◆ **Task**:
In the records, find each line where "linear" occurs, and copy it.
**********
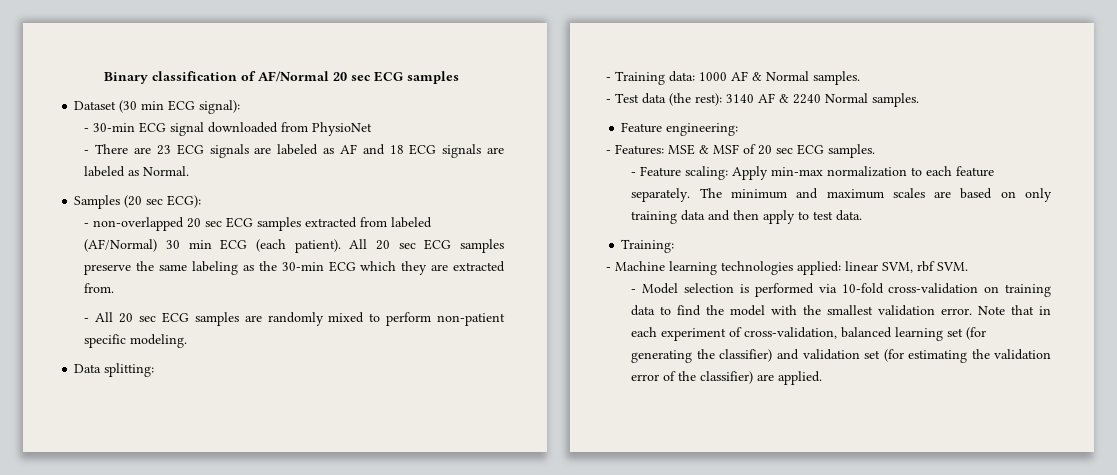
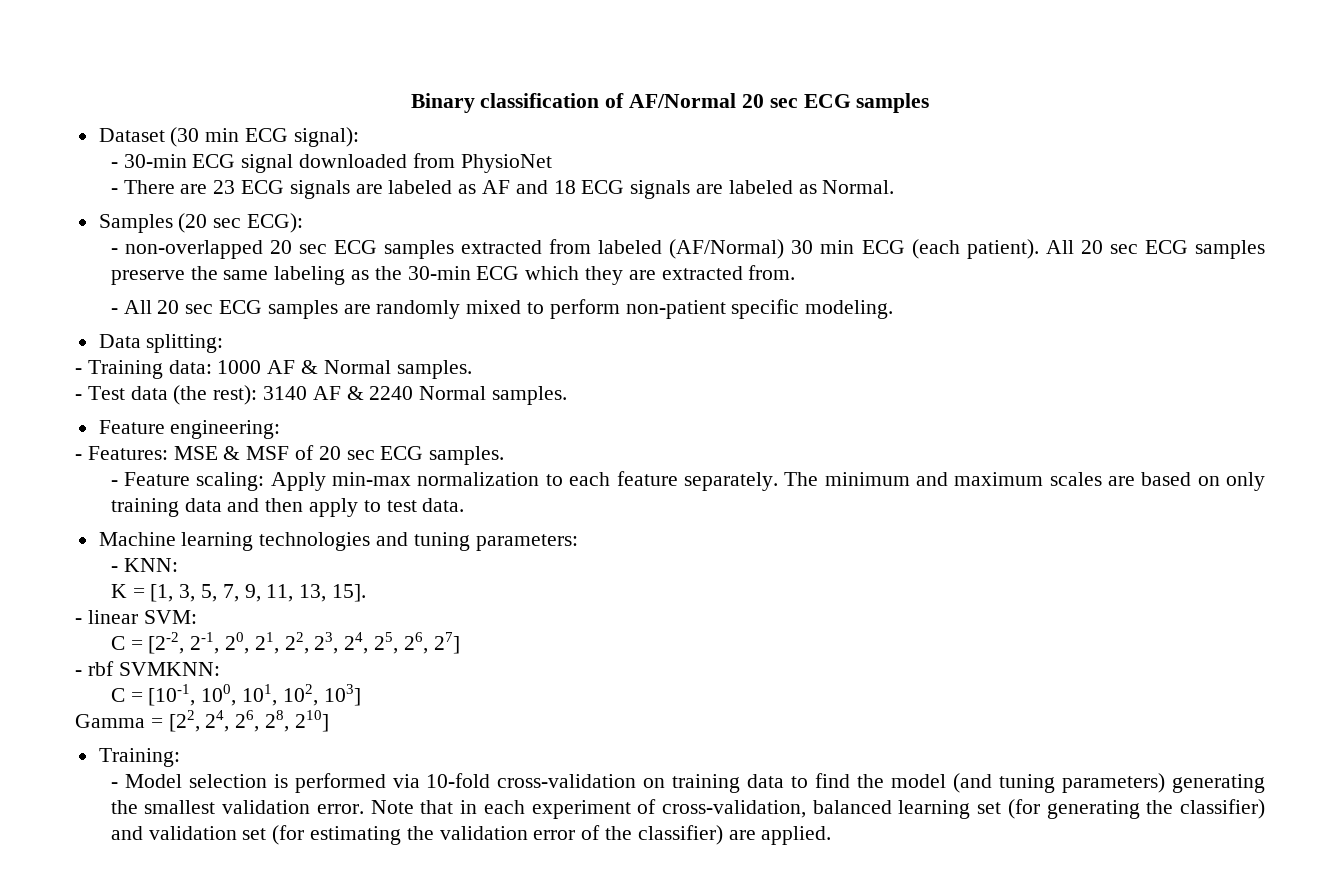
+ Machine learning technologies and tuning parameters:
+ - KNN:
+ K = [1, 3, 5, 7, 9, 11, 13, 15].
+ - linear SVM:
+ C = [2-2, 2-1, 20, 21, 22, 23, 24, 25, 26, 27]
+ - rbf SVMKNN:
+ C = [10-1, 100, 101, 102, 103]
+ Gamma = [22, 24, 26, 28, 210]
  Training:
- - Machine learning technologies applied: linear SVM, rbf SVM.
- - Model selection is performed via 10-fold cross-validation on training data to find the model with the smallest validation error.
+ - Model selection is performed via 10-fold cross-validation on training data to find the model (and tuning parameters) generating the smallest validation error.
**********
◆ **Result of the task**:
+ - linear SVM:
- - Machine learning technologies applied: linear SVM, rbf SVM.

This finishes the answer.